ACTIVITY ▸
Of the records below, reproduce only the span that opens with the line containing "display: flex; align-items: center;" and closes with the last line.

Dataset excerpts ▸
========================================
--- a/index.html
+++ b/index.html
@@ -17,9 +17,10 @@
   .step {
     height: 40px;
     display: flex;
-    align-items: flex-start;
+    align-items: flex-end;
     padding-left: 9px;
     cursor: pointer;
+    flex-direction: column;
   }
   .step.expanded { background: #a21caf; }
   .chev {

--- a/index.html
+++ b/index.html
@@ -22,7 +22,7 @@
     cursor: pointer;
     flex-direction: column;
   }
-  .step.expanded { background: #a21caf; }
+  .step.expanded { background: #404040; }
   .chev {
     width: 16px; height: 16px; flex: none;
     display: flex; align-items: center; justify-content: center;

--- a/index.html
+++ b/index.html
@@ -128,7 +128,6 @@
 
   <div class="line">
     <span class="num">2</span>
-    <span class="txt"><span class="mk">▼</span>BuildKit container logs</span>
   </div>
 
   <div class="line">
========================================
ANSWER SPACE ▸
     display: flex; align-items: center; justify-content: center;

--- a/index.html
+++ b/index.html
@@ -128,7 +128,6 @@
 
   <div class="line">
     <span class="num">2</span>
-    <span class="txt"><span class="mk">▼</span>BuildKit container logs</span>
   </div>
 
   <div class="line">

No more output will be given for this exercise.